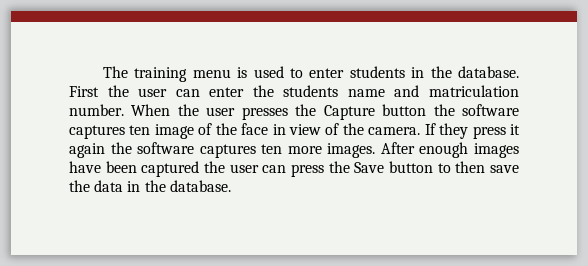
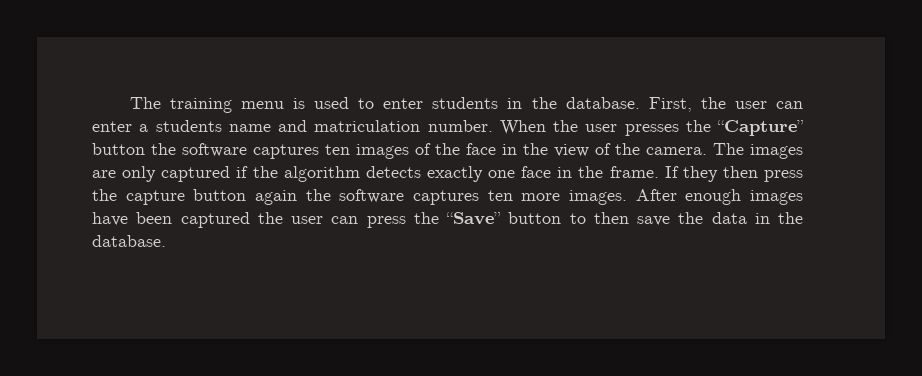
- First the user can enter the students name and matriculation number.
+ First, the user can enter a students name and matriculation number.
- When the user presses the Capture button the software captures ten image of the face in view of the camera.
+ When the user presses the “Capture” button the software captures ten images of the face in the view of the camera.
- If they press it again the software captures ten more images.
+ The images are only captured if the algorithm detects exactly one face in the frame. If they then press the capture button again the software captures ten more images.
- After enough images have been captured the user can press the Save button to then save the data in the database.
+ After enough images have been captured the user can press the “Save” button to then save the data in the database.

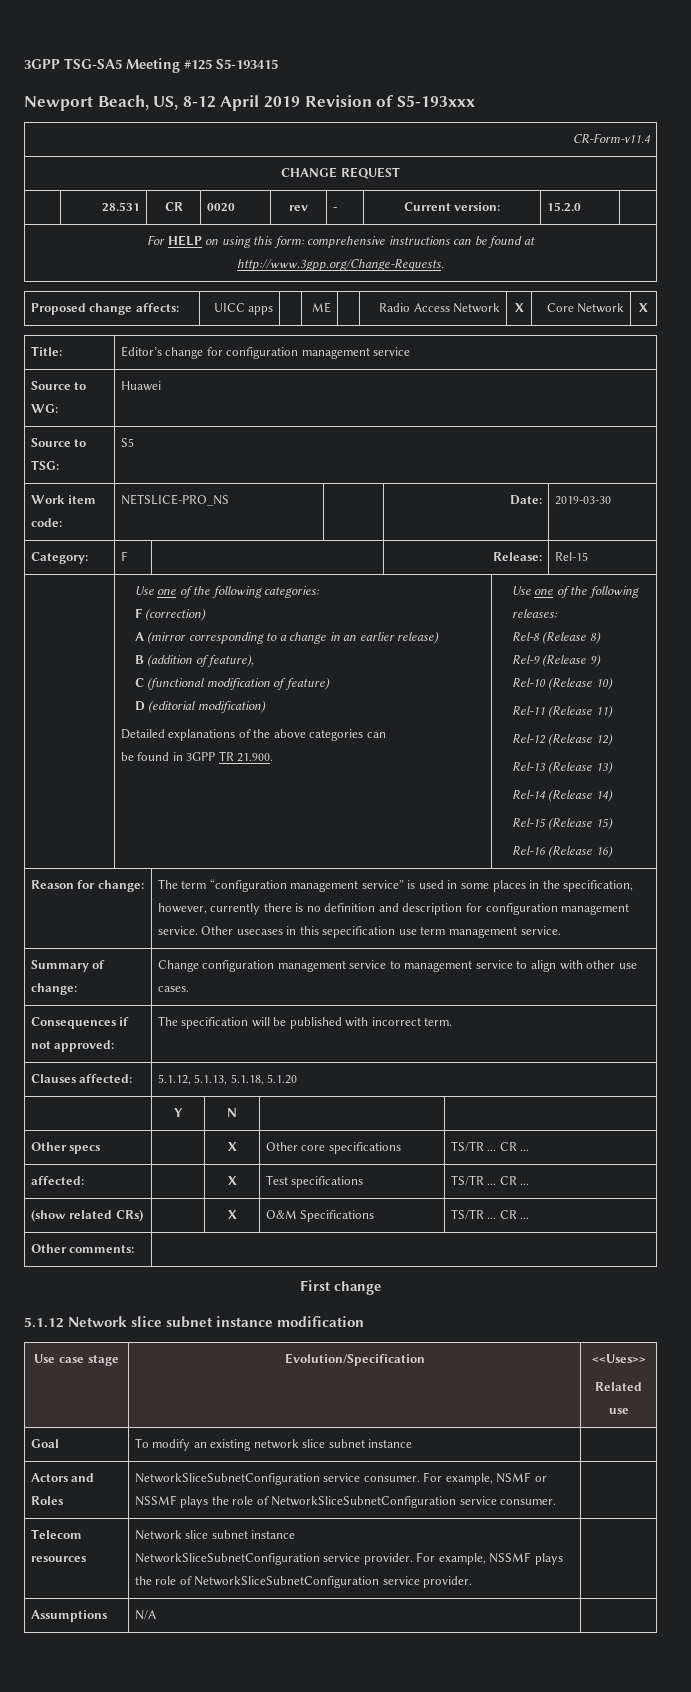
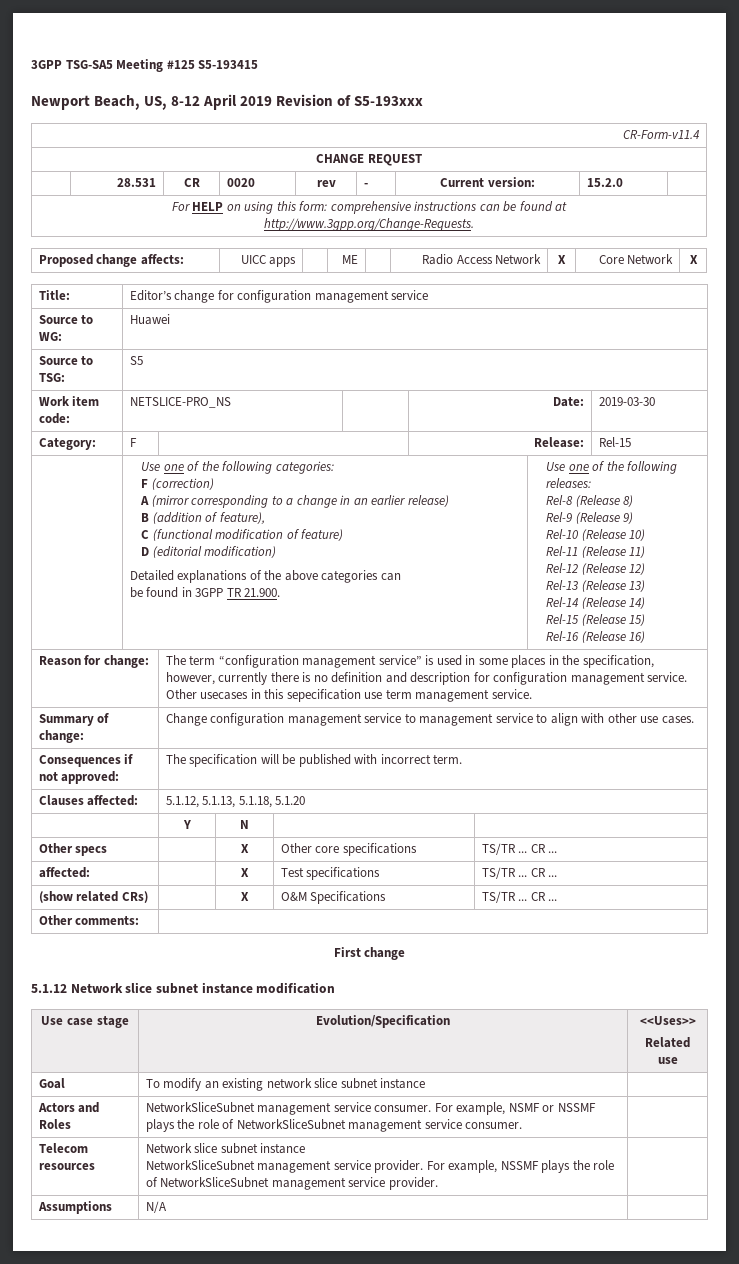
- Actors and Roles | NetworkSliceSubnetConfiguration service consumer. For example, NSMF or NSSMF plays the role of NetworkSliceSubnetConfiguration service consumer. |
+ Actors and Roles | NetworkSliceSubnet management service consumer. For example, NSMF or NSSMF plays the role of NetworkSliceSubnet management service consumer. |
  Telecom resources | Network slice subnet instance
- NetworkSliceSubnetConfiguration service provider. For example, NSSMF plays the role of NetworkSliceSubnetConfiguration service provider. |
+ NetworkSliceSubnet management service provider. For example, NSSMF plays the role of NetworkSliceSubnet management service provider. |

^^^^^^^^

**WORK INSTRUCTIONS**
In the listing above, find the line with "- When the user" and output every line through the one with "- Actors and", exactly, without the pictures.

**RESULT OF THE TASK**
- When the user presses the Capture button the software captures ten image of the face in view of the camera.
+ When the user presses the “Capture” button the software captures ten images of the face in the view of the camera.
- If they press it again the software captures ten more images.
+ The images are only captured if the algorithm detects exactly one face in the frame. If they then press the capture button again the software captures ten more images.
- After enough images have been captured the user can press the Save button to then save the data in the database.
+ After enough images have been captured the user can press the “Save” button to then save the data in the database.

- Actors and Roles | NetworkSliceSubnetConfiguration service consumer. For example, NSMF or NSSMF plays the role of NetworkSliceSubnetConfiguration service consumer. |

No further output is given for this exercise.